It’s cool and wet tonight, the perfect conditions for the creation of steam in our cooling plant. Below are a photos of the two cooling towers putting out steam and mist.
This equipment uses outside air to cool and compress freon, which is then piped inside to large air handlers in the data center. See our cooling system video for an overview.
Each of the cooling towers has 200 tons of cooling capacity, for a total of 400 RT (refrigeration tons) in the system. Either of the two towers can accommodate our current data center cooling requirement, so we have redundant capacity, allowing for failure or maintenance.
What’s 200 tons of cooling capacity mean? From Wikipedia:
The unit ton is used in refrigeration and air conditioning to measure heat absorption. Prior to the introduction of mechanical refrigeration, cooling was accomplished by delivering ice.

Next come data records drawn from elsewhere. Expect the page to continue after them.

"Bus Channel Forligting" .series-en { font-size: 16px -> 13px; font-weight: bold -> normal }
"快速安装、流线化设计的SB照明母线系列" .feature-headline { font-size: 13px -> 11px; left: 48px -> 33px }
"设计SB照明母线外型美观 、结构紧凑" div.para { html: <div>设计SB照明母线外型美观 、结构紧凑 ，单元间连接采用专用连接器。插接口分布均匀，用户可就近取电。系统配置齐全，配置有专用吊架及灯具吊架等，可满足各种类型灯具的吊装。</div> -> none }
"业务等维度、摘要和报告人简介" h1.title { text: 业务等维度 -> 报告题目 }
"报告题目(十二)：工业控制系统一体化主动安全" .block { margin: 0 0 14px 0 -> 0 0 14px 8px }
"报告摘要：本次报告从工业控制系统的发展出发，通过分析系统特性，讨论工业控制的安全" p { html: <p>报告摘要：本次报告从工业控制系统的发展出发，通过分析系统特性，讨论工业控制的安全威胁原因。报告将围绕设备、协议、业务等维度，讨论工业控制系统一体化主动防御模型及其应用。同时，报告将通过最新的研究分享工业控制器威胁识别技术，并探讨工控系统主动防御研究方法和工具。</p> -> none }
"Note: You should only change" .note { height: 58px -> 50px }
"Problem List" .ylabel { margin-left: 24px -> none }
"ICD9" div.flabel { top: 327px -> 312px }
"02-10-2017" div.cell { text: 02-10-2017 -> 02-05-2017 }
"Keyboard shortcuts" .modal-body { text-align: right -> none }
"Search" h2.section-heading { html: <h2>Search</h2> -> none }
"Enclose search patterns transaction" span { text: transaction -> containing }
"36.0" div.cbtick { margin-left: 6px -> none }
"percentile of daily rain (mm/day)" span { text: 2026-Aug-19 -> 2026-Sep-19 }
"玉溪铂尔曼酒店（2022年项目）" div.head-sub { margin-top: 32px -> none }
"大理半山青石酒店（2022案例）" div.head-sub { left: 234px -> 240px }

Installing one ton of refrigeration replaced the daily delivery of one ton of ice.
In North America, a standard ton of refrigeration is 12,000 BTU/h = 200 BTU/min ≈ 3,517 W. This is approximately the power required to melt one short ton (2,000 lb) of ice at 0 °C in 24 hours, thus representing the delivery of 1 ton of ice per day.
So, if I’m doing my math right, with both towers at full capacity we could chill the equivalent of about one point four million watts. That would be an awful lot of trucks full of ice!